With so much emphasis today on building careers and pulling in big incomes, the season for giving is becoming increasingly motivated by guilty consciences.
The Los Angeles Times recently polled 1,000 California households and found parents are worried they don’t spend enough time with their children.
Fifty-seven percent of fathers and 55 percent of mothers surveyed said they feel guilty about spending too little time with their families.
And with the coming of the holiday season – a time when family togetherness is stressed – parents are apt to want to fill that gap between them and their children with lavish gifts.
Unfortunately for them, those superficial gifts can’t replace the unselfish giving of a parent’s time-what’s now characterized with the 1990s buzzwords “quality time” and “parent/child bonding.”
One of the more ironic points of the California poll is the several respondents, including the wealthiest of the group, complained of “pervasive materialism” among their children.
Do you remember that kid in one of your grade-school classes that seemed to have a direct line to Santa Claus and a no-fail way to play on his parents’ guilt?
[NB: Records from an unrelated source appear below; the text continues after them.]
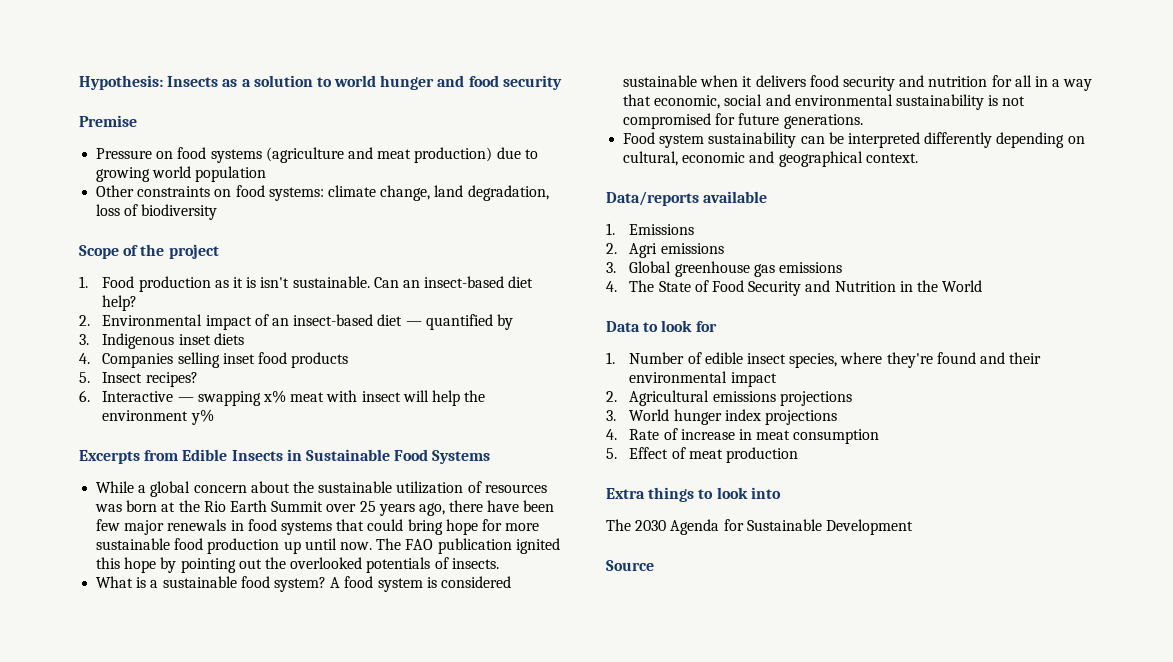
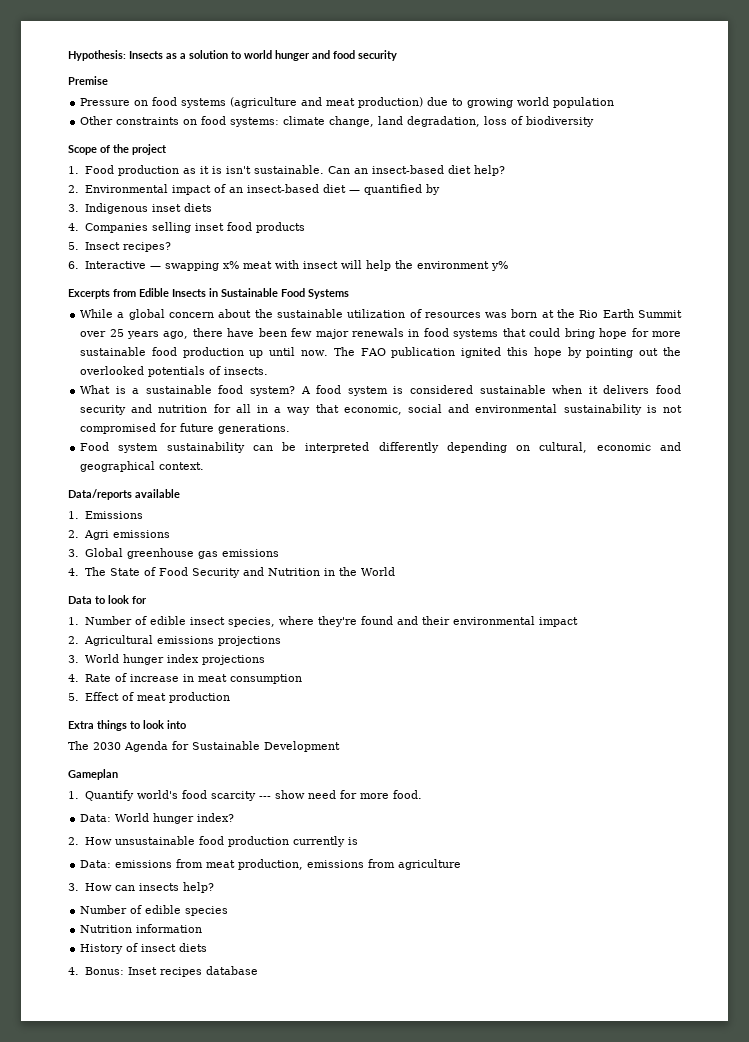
- Source
+ Gameplan
+ 1. Quantify world's food scarcity --- show need for more food.
+ Data: World hunger index?
+ 2. How unsustainable food production currently is
+ Data: emissions from meat production, emissions from agriculture
+ 3. How can insects help?
+ Number of edible species
+ Nutrition information
+ History of insect diets
+ 4. Bonus: Inset recipes database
Maybe his parents were divorced and he was being raised in a single-parent household – like 18 percent of American families. Or maybe they just got so bent on providing the “good life” for their child they actually forgot about him.
Somewhere between daycare, the sitter, music lessons, the orthodontist and college, some parents forget to sit down and know their kid.
Years often flow along, punctuated every six months or so by some sort of family holiday or birthday. Resolutions are made to spend more time, but they’re forgetten in the midst of monthly bills (for the sitter, music lessons and orthodontist), income tax and college tuition.
Jack Solomon, author of “The Signs of Our Times,” theorizes that gifts – which can include everything from Ninja Turtles to Nintendo – are more than bribes for affection. In our modern time toys “are people substitutes, surrogates for absent or exhausted parents.
“To make certain that they aren’t at a loss for thing so do, we give our kids lots of toys (that is if we can afford them), and so assuage any guilt we may feel for leaving them so much on their own,” Solomon says.
Quite honestly, parents and their children have never gotten along perfectly, so this isn’t a new dilemma. But in or innovative modern age, we seem to find more and more ways to avoid complicated communication.
One fairly new line of greeting cards is targeted at parents who feel the need to cmmunicate with their kids, but don’t know how to do it face to face. The card acts as mediator and eases that sometimes stressful “parent/child bonding.”
This is not to condemn parents who obviously want the best for their children, but a suggestion to re-evaluate priorities or set priorities before you have children.